Yesterday we reported that the FTC’s decision to close its investigation into the Google WiSpy affair came less than a week after President Obama attended a $30,000-plate fundraiser at the California home of senior Google executive Marissa Mayer. It also came four days after Google, after months of denials, admitted for the first time that its “Street View” video cameras were intercepting emails, passwords and website addresses sent by unsuspecting Internet users.
Now we’ve learned that on September 28, 2009, Becky Burr, a Google lobbyist at Wilmer Hale, emailed White House officials Susan Crawford and Andrew McLaughlin asking for a meeting to request the White House’s assistance in urging the Federal Trade Commission to back off on privacy. Her email reads in part:
Wondering if we can get together to discuss the movement away from a ‘notice and choice’ privacy paradigm to a more prescriptive normative approach?
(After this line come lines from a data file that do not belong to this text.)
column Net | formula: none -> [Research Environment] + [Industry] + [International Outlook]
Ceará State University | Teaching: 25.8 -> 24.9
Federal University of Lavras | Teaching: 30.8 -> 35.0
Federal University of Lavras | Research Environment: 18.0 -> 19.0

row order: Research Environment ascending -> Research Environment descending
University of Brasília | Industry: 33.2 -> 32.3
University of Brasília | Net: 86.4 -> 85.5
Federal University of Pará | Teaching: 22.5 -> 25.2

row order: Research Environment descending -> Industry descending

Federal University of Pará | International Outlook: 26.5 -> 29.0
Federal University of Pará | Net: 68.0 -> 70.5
This is an emerging theme in the academy, and seems to be gathering favor at the FTC. The move has some worrisome implications for innovation, and it seems important for the FTC to have administration input on this… Let me know if this is something of interest.
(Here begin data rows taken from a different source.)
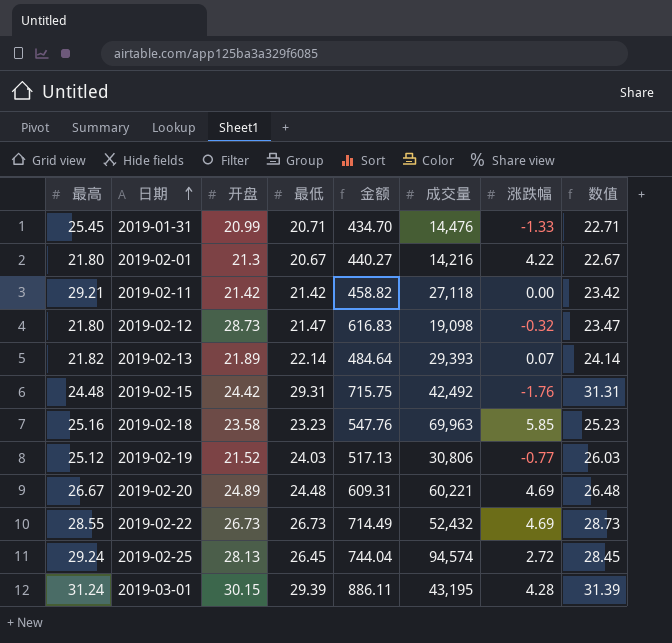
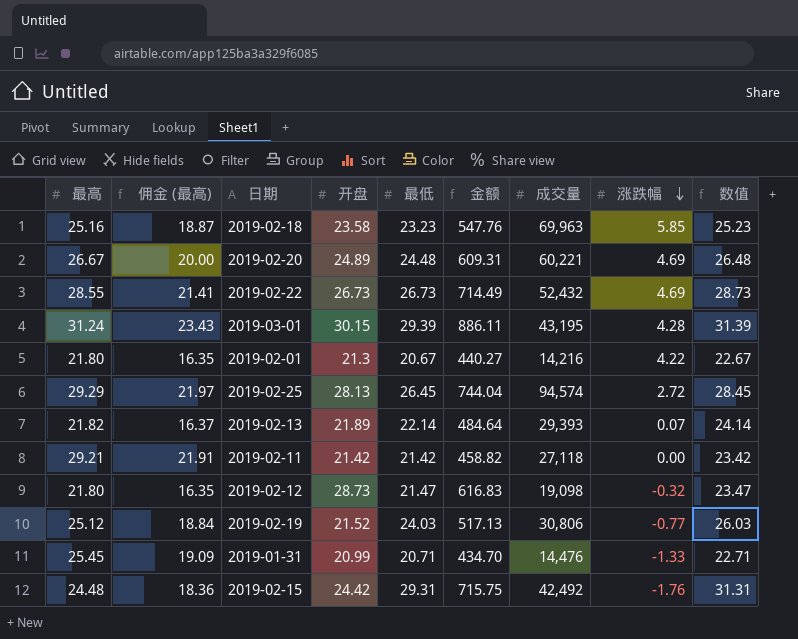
row order: 日期 ascending -> 涨跌幅 descending
column 佣金 (最高) | formula: none -> [最高] * 0.75
2019-02-25 | 最高: 29.24 -> 29.29

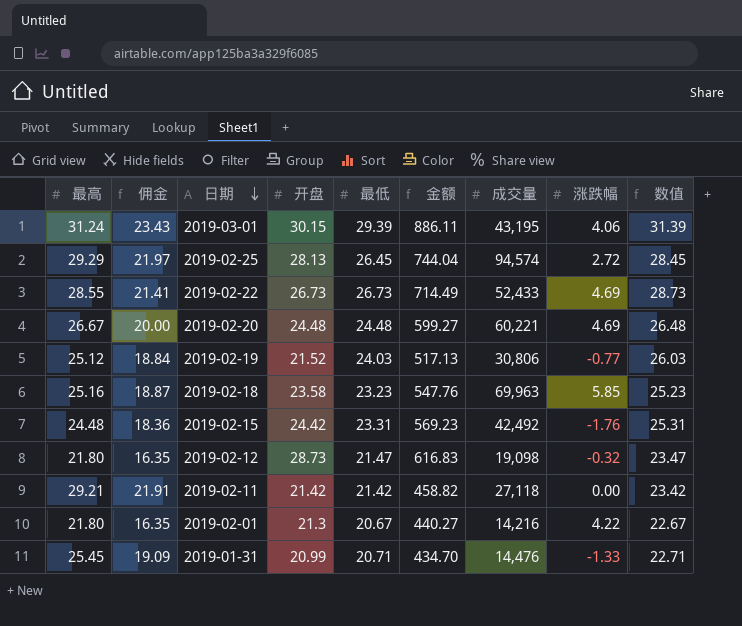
row order: 涨跌幅 descending -> 日期 descending
column name: 佣金 (最高) -> 佣金
row 2019-02-13: 21.82 | 16.37 | 21.89 | 22.14 | 484.64 | 29,393 | 0.07 | 24.14 -> none
2019-03-01 | 涨跌幅: 4.28 -> 4.06
2019-02-22 | 成交量: 52,432 -> 52,433
2019-02-20 | 开盘: 24.89 -> 24.48
2019-02-20 | 金额: 609.31 -> 599.27
2019-02-15 | 最低: 29.31 -> 23.31
2019-02-15 | 金额: 715.75 -> 569.23
2019-02-15 | 数值: 31.31 -> 25.31

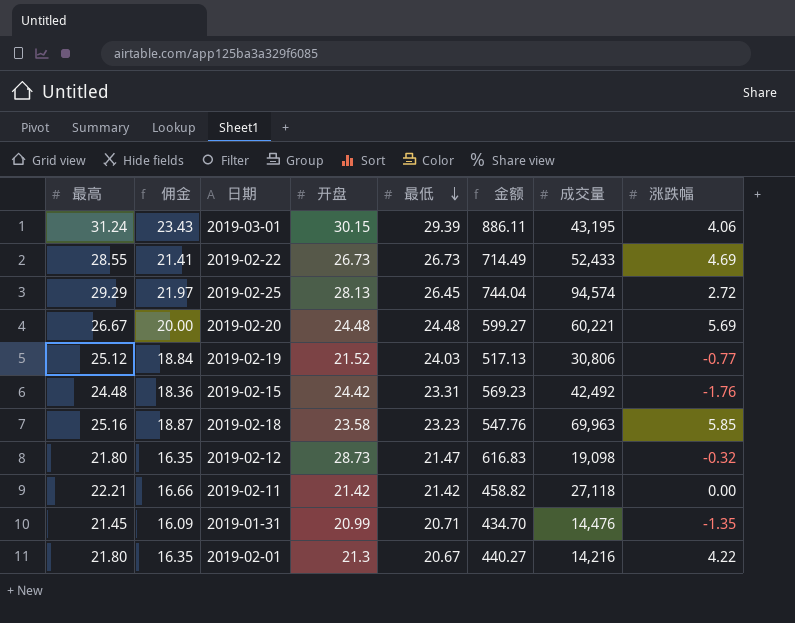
row order: 日期 descending -> 最低 descending
column 数值 | formula: [最低] + 2 -> none
2019-02-20 | 涨跌幅: 4.69 -> 5.69
2019-02-11 | 最高: 29.21 -> 22.21
2019-02-11 | 佣金: 21.91 -> 16.66
2019-01-31 | 最高: 25.45 -> 21.45
2019-01-31 | 佣金: 19.09 -> 16.09
2019-01-31 | 涨跌幅: -1.33 -> -1.35

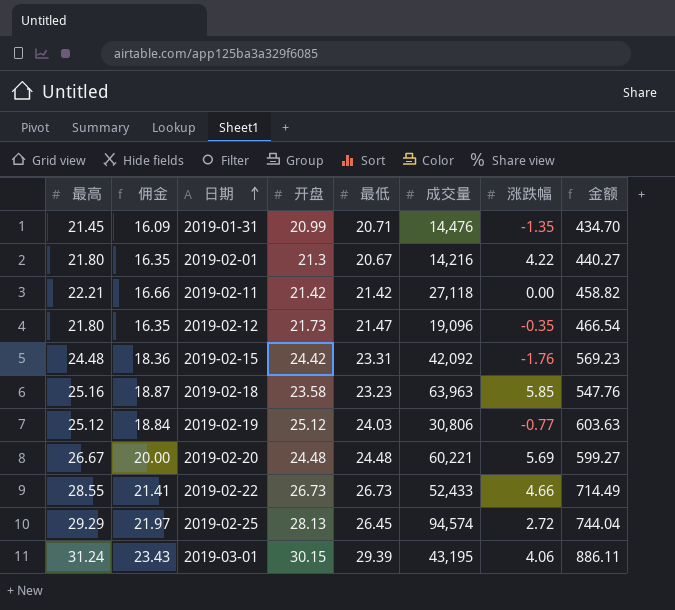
row order: 最低 descending -> 日期 ascending
column 金额 | position: 6 -> 8
2019-02-12 | 开盘: 28.73 -> 21.73
2019-02-12 | 成交量: 19,098 -> 19,096
2019-02-12 | 涨跌幅: -0.32 -> -0.35
2019-02-12 | 金额: 616.83 -> 466.54
2019-02-15 | 成交量: 42,492 -> 42,092
2019-02-18 | 成交量: 69,963 -> 63,963
2019-02-19 | 开盘: 21.52 -> 25.12
2019-02-19 | 金额: 517.13 -> 603.63
2019-02-22 | 涨跌幅: 4.69 -> 4.66

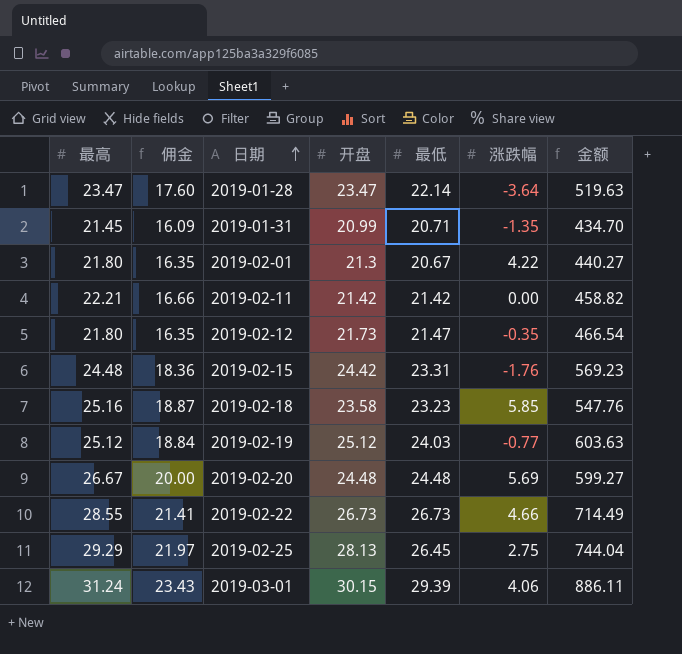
column 成交量 | position: 6 -> none
row 2019-01-28: none -> 23.47 | 17.60 | 23.47 | 22.14 | -3.64 | 519.63
2019-02-25 | 涨跌幅: 2.72 -> 2.75

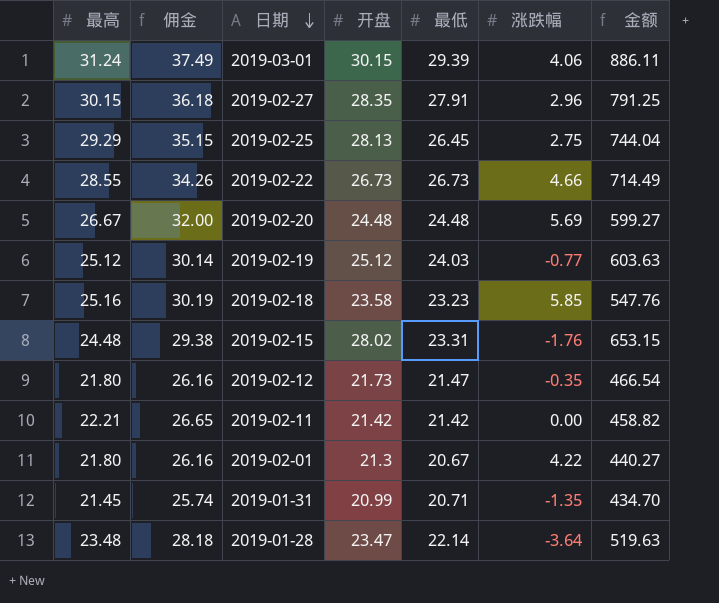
row order: 日期 ascending -> 日期 descending
column 佣金 | formula: [最高] * 0.75 -> [最高] * 1.2
row 2019-02-27: none -> 30.15 | 36.18 | 28.35 | 27.91 | 2.96 | 791.25
2019-02-15 | 开盘: 24.42 -> 28.02
2019-02-15 | 金额: 569.23 -> 653.15
2019-01-28 | 最高: 23.47 -> 23.48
Ms. Crawford replied the same day and suggested that White House Deputy Chief Technology Officer Andrew McLaughlin – himself a former Google employee who was sanctioned earlier this year for emailing privately through his Gmail account with his former Google colleagues about policy issues that benefited his former employer – should also be a part of that meeting. As documents unearthed by Consumer Watchdog indicate, Mr. McLaughlin agreed to meet with Ms. Crawford and Ms. Burr, suggesting Friday, October 2nd.
The outcome of that meeting is not clear, and while the email exchange occurred before the WiSpy scandal broke, what it clearly demonstrates is Google’s willingness to use its close relationship with senior White House officials to pressure regulatory agencies to back off privacy policies it did not like.
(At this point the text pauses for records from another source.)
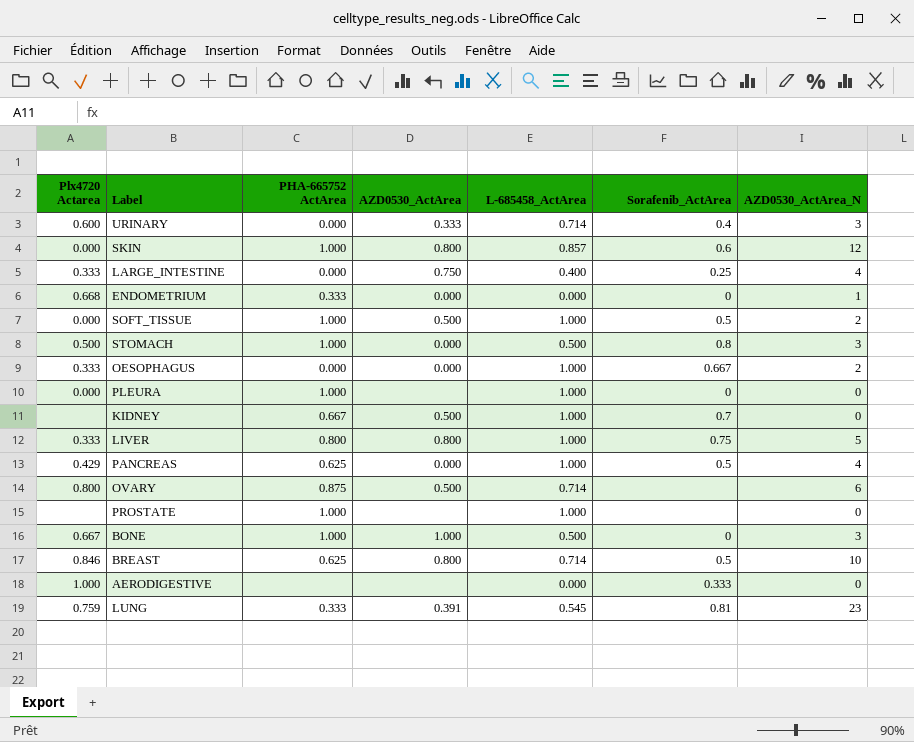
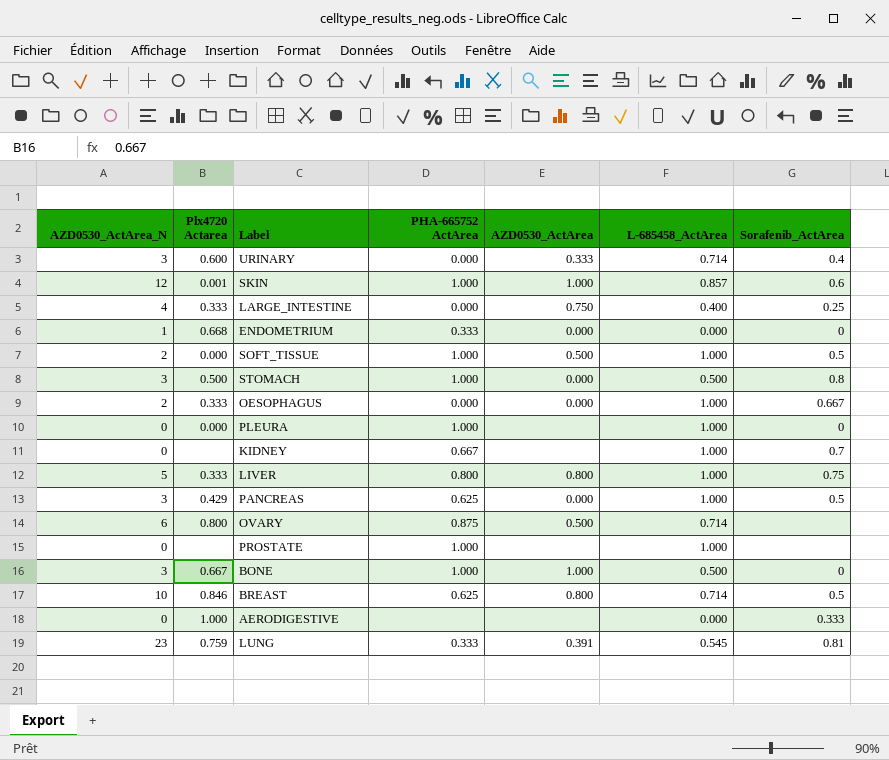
column AZD0530_ActArea_N | position: 7 -> 1
SKIN | Plx4720 Actarea: 0.000 -> 0.001
SKIN | AZD0530_ActArea: 0.800 -> 1.000
KIDNEY | AZD0530_ActArea: 0.500 -> none
PANCREAS | AZD0530_ActArea_N: 4 -> 3

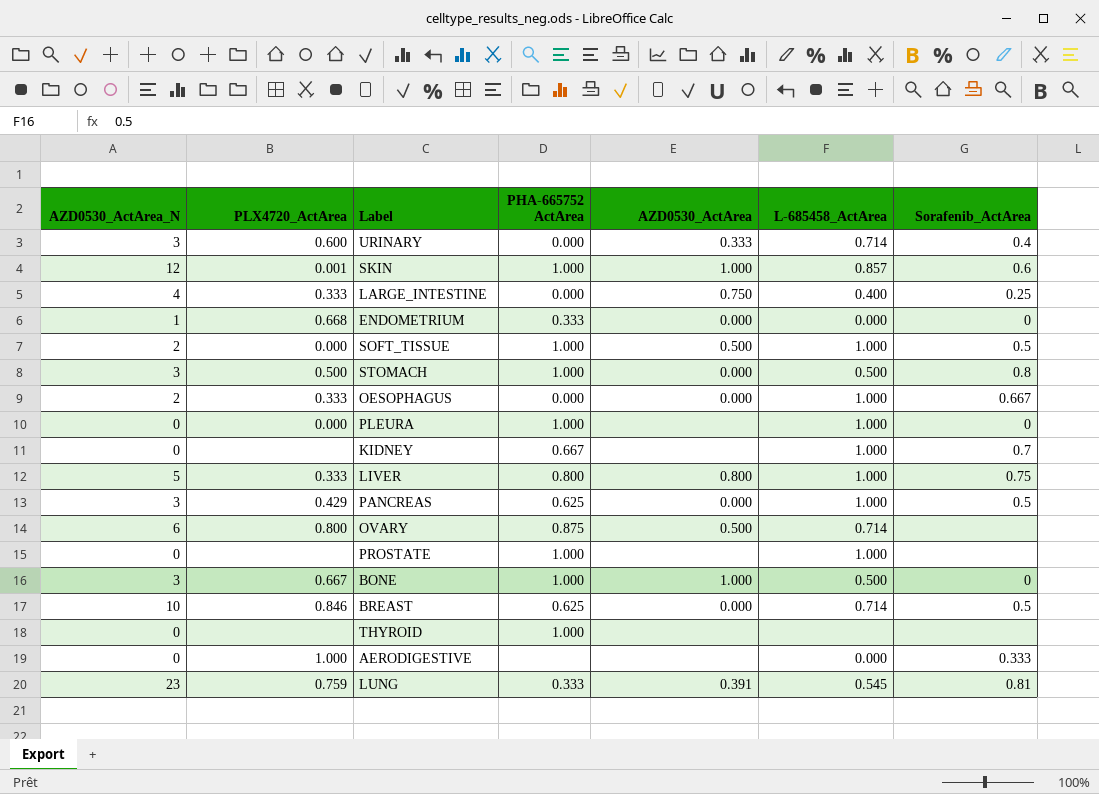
column name: Plx4720 Actarea -> PLX4720_ActArea
BREAST | AZD0530_ActArea: 0.800 -> 0.000
row THYROID: none -> 0 | none | 1.000 | none | none | none

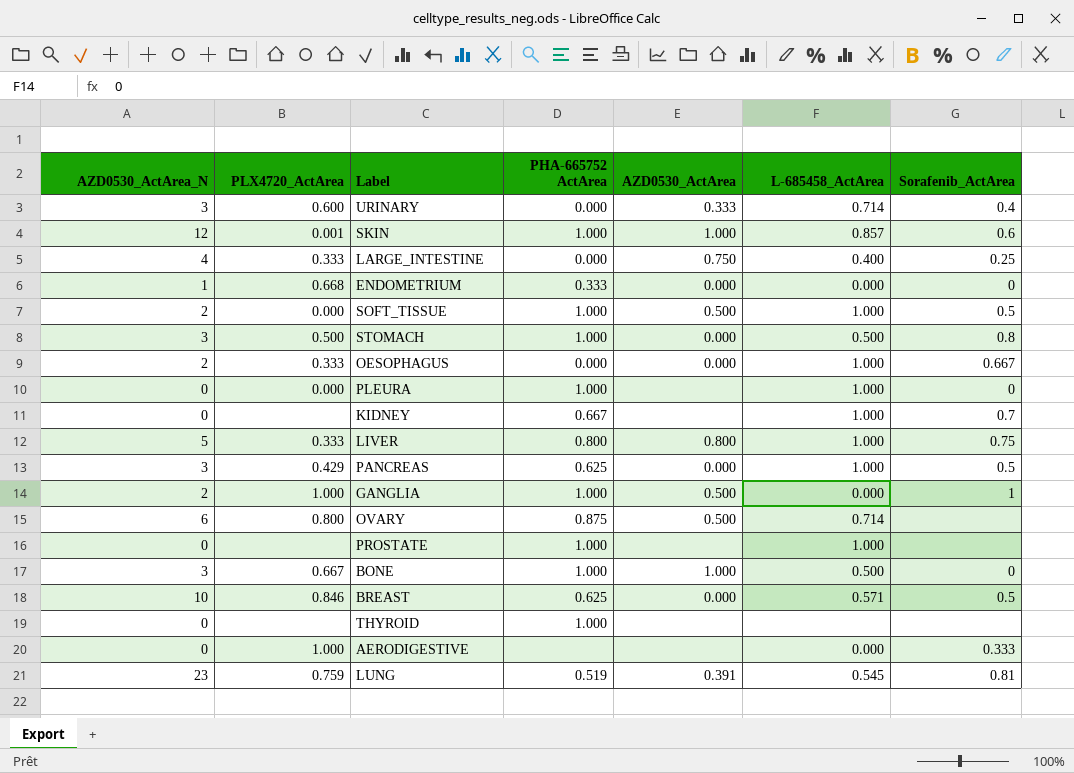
row GANGLIA: none -> 2 | 1.000 | 1.000 | 0.500 | 0.000 | 1
BREAST | L-685458_ActArea: 0.714 -> 0.571
LUNG | PHA-665752 ActArea: 0.333 -> 0.519

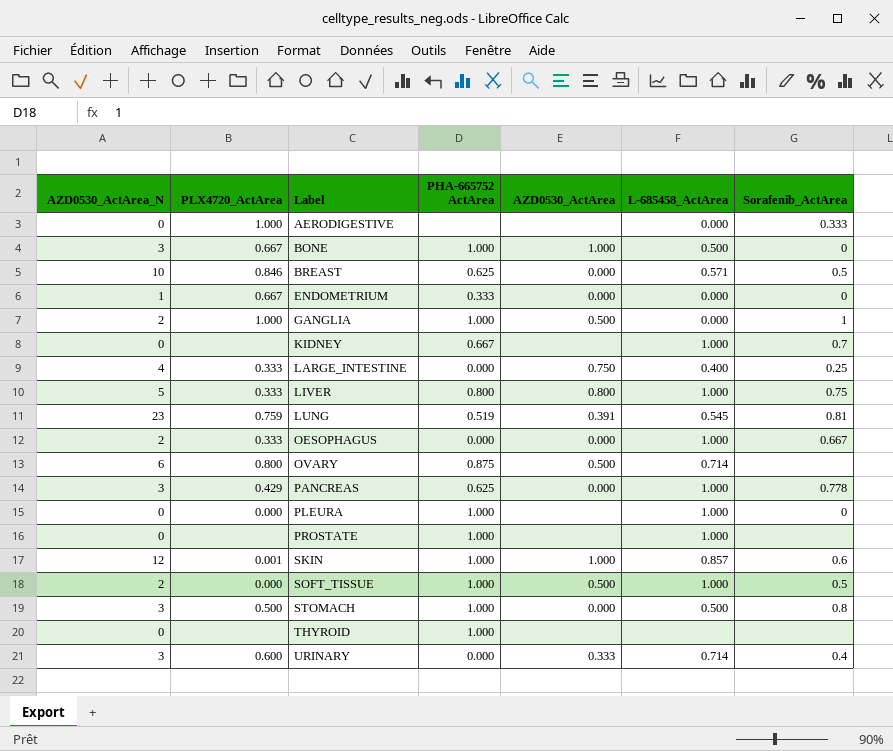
row order: none -> Label ascending
ENDOMETRIUM | PLX4720_ActArea: 0.668 -> 0.667
PANCREAS | Sorafenib_ActArea: 0.5 -> 0.778

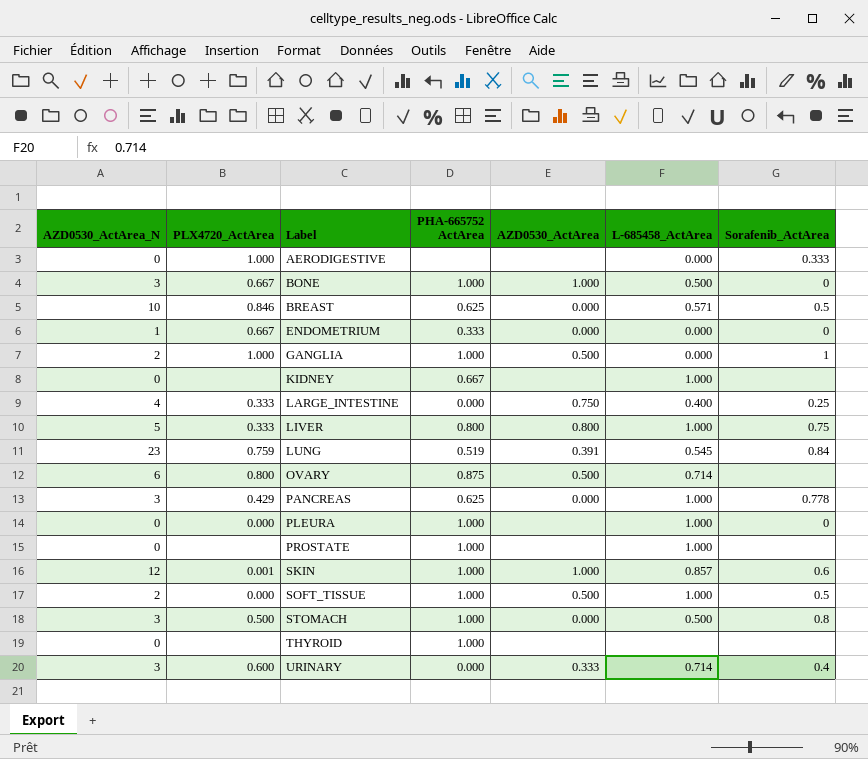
row OESOPHAGUS: 2 | 0.333 | 0.000 | 0.000 | 1.000 | 0.667 -> none
KIDNEY | Sorafenib_ActArea: 0.7 -> none
LUNG | Sorafenib_ActArea: 0.81 -> 0.84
Any objective investigation of the FTC’s decision in closing its investigation in the WiSpy affair must look into this meeting and any other subsequent actions of any Administration officials, especially former Google employee McLaughlin, in pressuring the FTC to give Google a free pass on privacy.
Obama & Google: Was the “fix” in?
The FTC’s actions are highly suspect given that the blatant violations of consumer privacy were going on in 2009 – even as FTC Chairman Jonathan Liebowitz was publicly denying that Google was engaging in anti-consumer practices. Appearing on C-SPAN on May 9, 2009, Liebowitz was asked about the threat Google’s operations could pose to America’s Internet users:
C-SPAN: So you don’t see Google as abusing its power right now?
Liebowitz: I certainly don’t see Google as abusing its power right now, no. And also it’s brought many benefits to consumers.
Such a statement unfortunately badly undercut Chairman Liebowitz’s own credibility.
When the “WiSpy” abuses came to light, he should have publicly committed to a thorough investigation that was completely above reproach.
Governments around the world are now ramping up their Google “WiSpy” investigations, as are nearly 40 U.S. state attorneys general led Connecticut’s Richard Blumenthal. On Thursday, Blumenthal issued a blistering indictment of Google and its constantly changing explanations on what personal data it collected through Street View.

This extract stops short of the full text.